But I think there may be other issues hovering over chocolate milk served in schools. One is whether schools have not only a role but an obligation to be the place where kids should get their eating information straight up, no chocolate chaser. Thus, if schools allow chocolate milk as a kind of well-intentioned treat, does that send the wrong message about the role of “treats” in a child’s diet? Would we then be looking at a ban on candy for Valentine’s Day and Halloween-related school events because it simply is wrong to have schools support any role for candy in kid’s diets? I’ll have to get back to you on this in October.

Then there’s the idea of communicating to children that there should be trade-offs when it comes to eating. This probably goes back to something the Boomer generation remembers about the family dinners of its youth, which often included a deal that if one finished the rough-sledding through beets or green vegetables… there would be dessert. The broccoli sat on your plate, challenging you, almost daring you. But over your Mom’s shoulder was a plate of delicious Toll House cookies. Parents endured the faces we made while we chewed our vegetable penance, to some extent digging with each mouthful to the treasure that lay ahead.

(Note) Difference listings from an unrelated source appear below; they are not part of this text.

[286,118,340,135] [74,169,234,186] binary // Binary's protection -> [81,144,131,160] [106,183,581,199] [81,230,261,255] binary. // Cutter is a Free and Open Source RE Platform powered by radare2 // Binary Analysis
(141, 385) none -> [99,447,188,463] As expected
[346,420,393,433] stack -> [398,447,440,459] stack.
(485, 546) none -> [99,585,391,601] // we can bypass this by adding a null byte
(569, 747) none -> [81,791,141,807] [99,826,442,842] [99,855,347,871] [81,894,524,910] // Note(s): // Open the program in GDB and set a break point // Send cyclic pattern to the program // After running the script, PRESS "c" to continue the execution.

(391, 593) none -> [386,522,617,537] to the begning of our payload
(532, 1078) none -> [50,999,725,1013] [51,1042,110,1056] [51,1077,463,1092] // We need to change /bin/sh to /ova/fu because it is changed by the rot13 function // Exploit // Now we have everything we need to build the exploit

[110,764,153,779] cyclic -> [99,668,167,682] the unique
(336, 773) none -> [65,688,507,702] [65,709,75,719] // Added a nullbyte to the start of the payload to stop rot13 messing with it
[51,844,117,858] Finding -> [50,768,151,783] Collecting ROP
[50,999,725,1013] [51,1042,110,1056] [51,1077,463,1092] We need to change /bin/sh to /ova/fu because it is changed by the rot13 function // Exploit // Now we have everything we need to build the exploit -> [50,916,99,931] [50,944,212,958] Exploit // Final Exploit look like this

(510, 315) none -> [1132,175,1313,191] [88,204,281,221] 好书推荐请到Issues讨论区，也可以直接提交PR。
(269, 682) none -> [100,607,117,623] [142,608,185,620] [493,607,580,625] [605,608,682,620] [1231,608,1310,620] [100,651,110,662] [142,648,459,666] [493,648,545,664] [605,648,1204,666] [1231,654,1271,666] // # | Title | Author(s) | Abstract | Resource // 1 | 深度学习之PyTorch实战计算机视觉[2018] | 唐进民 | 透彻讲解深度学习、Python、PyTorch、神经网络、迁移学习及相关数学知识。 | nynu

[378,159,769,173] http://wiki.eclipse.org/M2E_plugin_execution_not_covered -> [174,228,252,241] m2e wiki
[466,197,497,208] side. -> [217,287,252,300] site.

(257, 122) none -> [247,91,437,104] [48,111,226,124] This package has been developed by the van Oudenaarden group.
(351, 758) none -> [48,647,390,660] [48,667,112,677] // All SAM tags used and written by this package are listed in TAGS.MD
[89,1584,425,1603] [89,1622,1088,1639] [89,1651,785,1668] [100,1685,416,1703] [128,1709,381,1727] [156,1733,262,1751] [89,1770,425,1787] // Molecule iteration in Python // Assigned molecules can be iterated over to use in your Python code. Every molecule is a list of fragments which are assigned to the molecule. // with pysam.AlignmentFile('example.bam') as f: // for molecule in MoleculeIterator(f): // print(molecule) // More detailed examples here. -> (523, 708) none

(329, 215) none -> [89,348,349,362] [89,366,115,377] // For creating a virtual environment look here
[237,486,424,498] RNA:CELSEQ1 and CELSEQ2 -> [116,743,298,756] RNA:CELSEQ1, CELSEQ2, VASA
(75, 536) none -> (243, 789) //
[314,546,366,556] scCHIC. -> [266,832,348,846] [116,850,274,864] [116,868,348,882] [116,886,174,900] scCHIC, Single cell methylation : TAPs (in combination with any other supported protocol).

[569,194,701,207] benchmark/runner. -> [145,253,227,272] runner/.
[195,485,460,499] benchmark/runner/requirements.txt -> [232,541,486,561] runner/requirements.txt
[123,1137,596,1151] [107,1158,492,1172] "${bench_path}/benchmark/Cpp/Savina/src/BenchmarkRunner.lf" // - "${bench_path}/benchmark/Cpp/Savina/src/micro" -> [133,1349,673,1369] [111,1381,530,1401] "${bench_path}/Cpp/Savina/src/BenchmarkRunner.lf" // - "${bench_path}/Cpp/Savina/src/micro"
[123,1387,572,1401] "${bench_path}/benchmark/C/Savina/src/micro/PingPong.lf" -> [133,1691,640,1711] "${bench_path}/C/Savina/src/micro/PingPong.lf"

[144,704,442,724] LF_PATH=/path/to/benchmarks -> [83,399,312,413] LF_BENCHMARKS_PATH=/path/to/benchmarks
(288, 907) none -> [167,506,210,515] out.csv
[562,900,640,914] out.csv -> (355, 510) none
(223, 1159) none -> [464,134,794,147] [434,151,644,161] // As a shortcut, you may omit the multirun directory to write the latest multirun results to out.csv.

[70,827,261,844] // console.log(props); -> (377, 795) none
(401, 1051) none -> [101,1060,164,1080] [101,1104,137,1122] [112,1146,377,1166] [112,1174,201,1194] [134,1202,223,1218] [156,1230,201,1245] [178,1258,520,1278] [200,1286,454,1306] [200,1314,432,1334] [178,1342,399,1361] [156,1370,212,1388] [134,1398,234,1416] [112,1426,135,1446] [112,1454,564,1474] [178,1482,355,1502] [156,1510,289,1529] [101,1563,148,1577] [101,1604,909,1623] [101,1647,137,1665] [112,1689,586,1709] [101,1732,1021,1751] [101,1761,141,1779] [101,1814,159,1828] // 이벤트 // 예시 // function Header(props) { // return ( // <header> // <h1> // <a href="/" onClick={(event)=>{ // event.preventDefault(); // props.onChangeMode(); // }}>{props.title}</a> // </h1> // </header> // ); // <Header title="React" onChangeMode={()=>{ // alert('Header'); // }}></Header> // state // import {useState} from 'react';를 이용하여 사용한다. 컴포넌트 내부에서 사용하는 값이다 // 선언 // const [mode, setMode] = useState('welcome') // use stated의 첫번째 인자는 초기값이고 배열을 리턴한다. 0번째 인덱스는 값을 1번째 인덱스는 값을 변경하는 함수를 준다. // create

It wouldn’t surprise me if what I’ve just described has led to such modern-day events as the iced coffee with whipped cream that we have somehow “earned.” Airlines offer hot chocolate chip cookies as a means of taking the wrinkles out of air travel, or at least sprinkling them with sugar. We know that television commercials are rife with the idea of letting yourself enjoy “one of life’s little pleasures”, and those ads are never for asparagus. Has that “reward” system evolved into making it pleasurable to today’s kids to have a healthy school lunch by adding the sugar in chocolate milk?

Milk has struggled to re-position itself for several decades now, and in the process added “Got (whatever)?” to the culture. I have milk in my coffee in the morning, since cream has been banned from our home under the 1997 Half n’ Half Act which clearly stipulates that someone my age will never have cream except by stealing it from gas station coffee counters. I use almond milk on my breakfast cereal, and we eat mostly goat cheese. Strict vegans often align milk consumption with “drinking blood,” a view that might be a premise for the next HBO historical series. Still I don’t think milk is bad, except that you can ingest too much milk and the fat that can come with it.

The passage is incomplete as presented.